19 February 2008 - 22:44Latest TED talk by Moshe Safde

Official Spiel: “Looking back over a long career, architect Moshe Safdie digs deep into four extraordinary projects to talk about the unique choices he made on each building — choosing where to build, pulling information from the client, and balancing the needs and the vision behind each project. Sketches, plans and models show how these grand public buildings, museums and memorials, slowly take form.”

In truth I have always had difficulty appreciating architecture- which is why I carefully listen to every TED talk on the subject with the hope that someday it will make sense to me.  At the end of this talk the speaker gives a quote and a personal poem, which I found quite good.  The rest of the talk sadly made little more impact upon me than the 4 prior architects’ talks.

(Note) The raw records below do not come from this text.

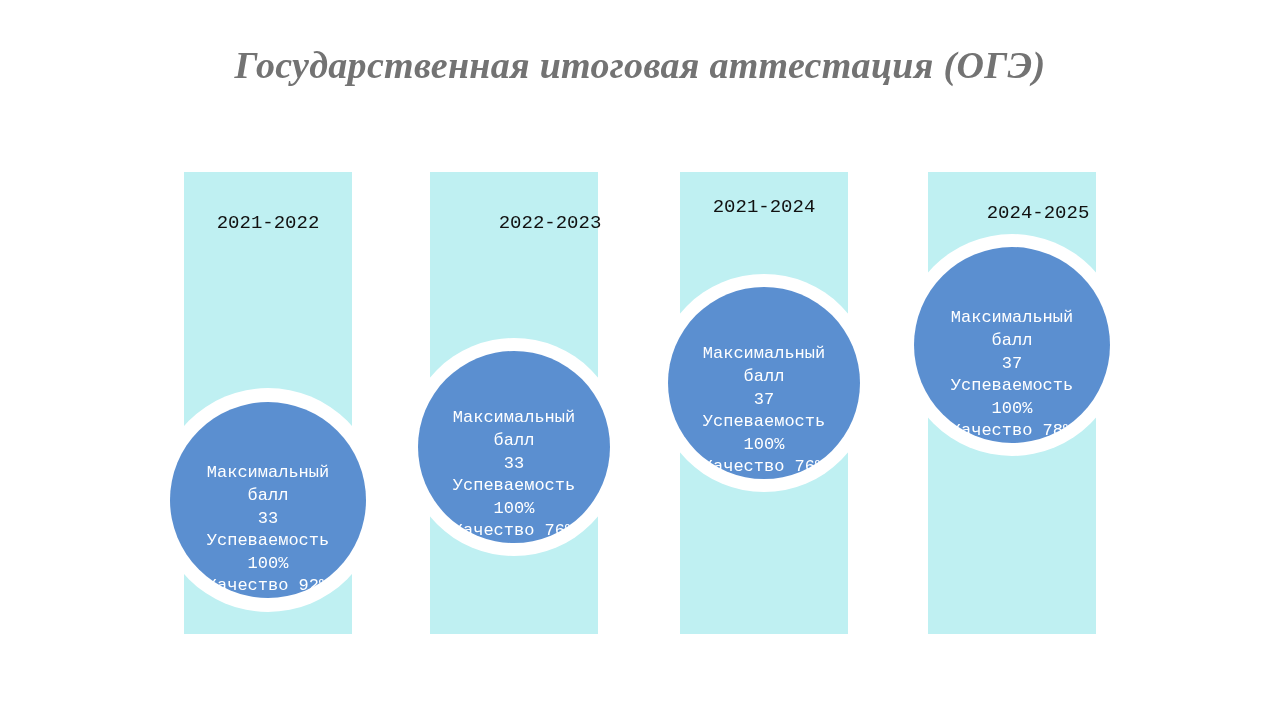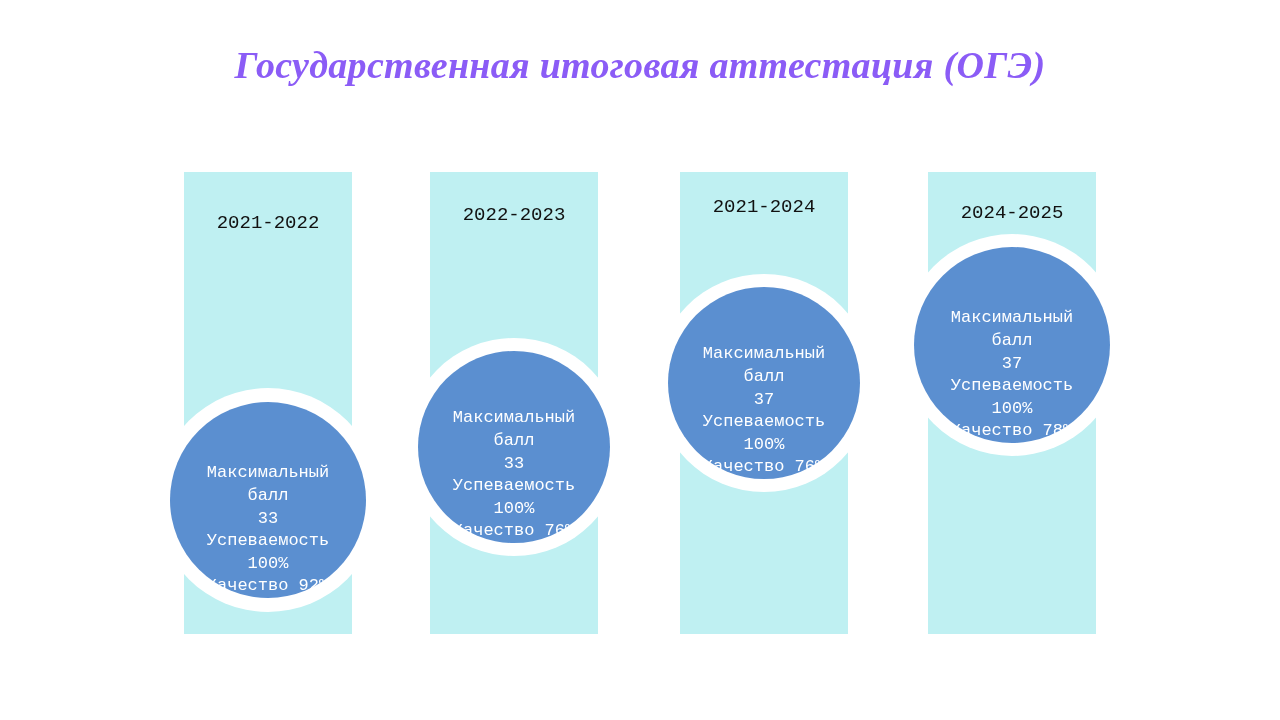"Государственная итоговая аттестация" .title-block { color: #8b5cf6 -> #737373 }
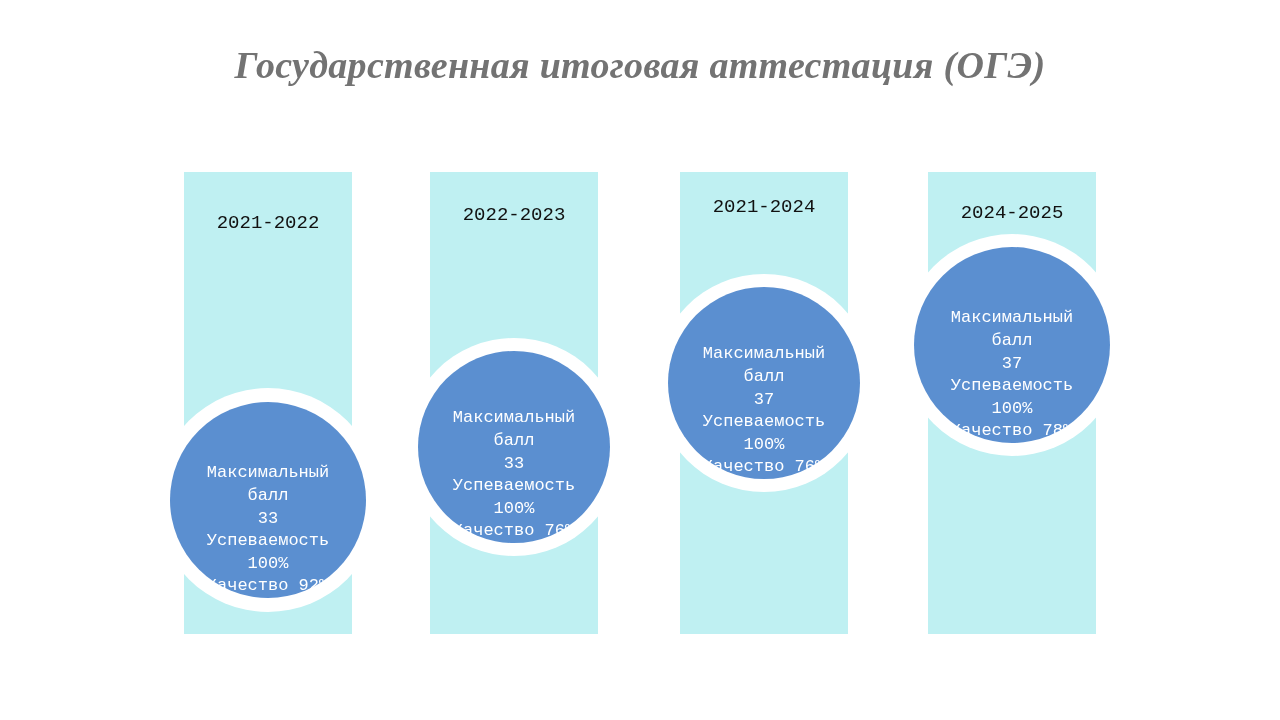"2022-2023" #col-1 .col-year { margin-left: none -> 36px; top: 32px -> 40px }
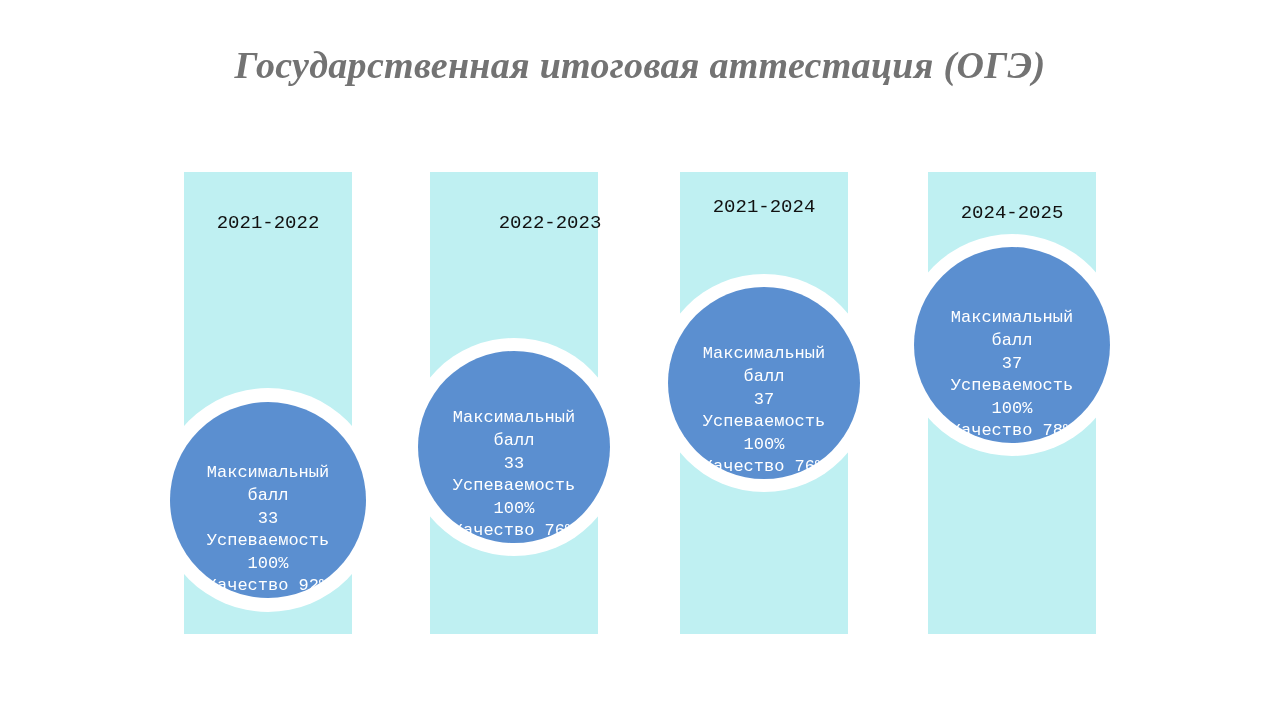"2024-2025" #col-3 .col-year { margin-left: none -> 26px }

To quote morphologist 1917 Theodore Cook: “Beauty connotes humanity.  We call a natural object beautiful because we see that its form expresses fitness, the perfect fulfillment of function.”

Architect Moshe Safde’s Poem:

“He who seeks truth shall find beauty

He who seeks beauty shall find vanity

He who seeks order shall find gratification

He who seeks gratification shall be disappointed

He who considers himself the servant of his fellow being will find the joy of self expression

He who seeks self expression shall fall into the pit of arrogance

Arrogance is incompatible with nature

Through nature and the nature of the universe and the nature of man we shall seek truth
If we seek truth, we shall find beauty.”

3 Comments | Tags: personal, ted

Comments:

  1. Mike Pettengill says;
    09 Jun 2008 - 13:52

    Thank you for posting this. It was very helpful to me to find it so quickly.

    Mike

  2. Ashton G. says;
    05 Oct 2008 - 1:36

    Yes, thanks for posting.

    And if it helps…
    I’ve had no formal architectural training, but the subject has become one of the most interesting subjects to me.
    I didn’t always know how to get pleasure out of hulking constructions until I read Gaston Bachelard’s Poetics of Space. Bachelard was a French theorist who connected the significance of our daydreams with images of the “nests”, “corners”, and “huts” that comprised the houses we grew up in.

    If nothing has worked so far, I’d recommend it. Few things have changed my daily perspective as much as one read through.

  3. Thanks Ashton, I’ll check that out.